Heartfruit by Ingrid Wolfaardt (Human & Rousseau, 2008)
This highly readable farm saga is set in the fruit farming area of the Western Cape and extends through three generations. It bears certain similarities to Agaat by Marlene van Niekerk in that the main protagonist, Isak Minaar, is confined to bed and it deals minutely with relationships on the farm, both between family members and between farmers and “volk”. The author clearly knows her oats when it comes to farming and she knows farming communities and politics as well.
Ingrid Wolfaardt says it took her a long time to finish. It certainly shows a labour of love in its careful execution, with some wonderfully drawn portraits. In that of Minaar the author explores in some detail what went into a boy’s education, or the making of a man, in the years after the Nationalists came into power.
A gang of young playmates on the farm included both white and coloured kids, but as they grew older things changed. Isak was sent off to boarding school where a talent for rugby protected him, but also began the process of hardening. This was continued in the army and by the time he came back to look after the farm he was as hardegat as anyone could be. This war experience haunts Isak for the rest of his life.
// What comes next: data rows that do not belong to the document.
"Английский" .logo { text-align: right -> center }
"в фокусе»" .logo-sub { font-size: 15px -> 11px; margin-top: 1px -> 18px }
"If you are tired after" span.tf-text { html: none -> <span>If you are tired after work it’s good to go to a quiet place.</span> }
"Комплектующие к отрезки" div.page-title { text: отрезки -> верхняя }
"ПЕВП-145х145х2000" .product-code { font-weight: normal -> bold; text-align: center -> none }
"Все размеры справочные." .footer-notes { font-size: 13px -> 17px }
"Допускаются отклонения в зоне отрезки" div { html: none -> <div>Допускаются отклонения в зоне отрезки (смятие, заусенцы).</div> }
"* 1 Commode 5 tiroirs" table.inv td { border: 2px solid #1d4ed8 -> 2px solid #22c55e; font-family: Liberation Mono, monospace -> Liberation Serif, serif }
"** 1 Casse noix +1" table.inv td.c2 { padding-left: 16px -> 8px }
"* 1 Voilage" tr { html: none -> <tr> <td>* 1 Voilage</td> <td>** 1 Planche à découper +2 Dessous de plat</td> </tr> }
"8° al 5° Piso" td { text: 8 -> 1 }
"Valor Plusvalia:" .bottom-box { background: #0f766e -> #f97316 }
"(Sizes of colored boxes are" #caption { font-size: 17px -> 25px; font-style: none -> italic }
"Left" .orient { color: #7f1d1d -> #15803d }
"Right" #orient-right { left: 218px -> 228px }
The background of local politics explores a mostly forgotten era. The farm has a tradition of humane treatment of its workers, and Isak’s parents were Bloedsappe, which is to say they voted for Jan Smuts. When the Nats came in and the agricultural marketing boards were established, as well as the co-ops, the Minaars were systematically victimised by petty agricultural bureaucrats until the farm’s prosperity declined.
Then after 1994 and the upheavals in the farming world, Isak goes to France to re-establish old marketing links there. He has a near-fatal accident and is suddenly entirely powerless. Women and the young politicised coloured people on the farm are ready to take up the reins, but it seems that it is his weakness that has permitted Isak to go along with this.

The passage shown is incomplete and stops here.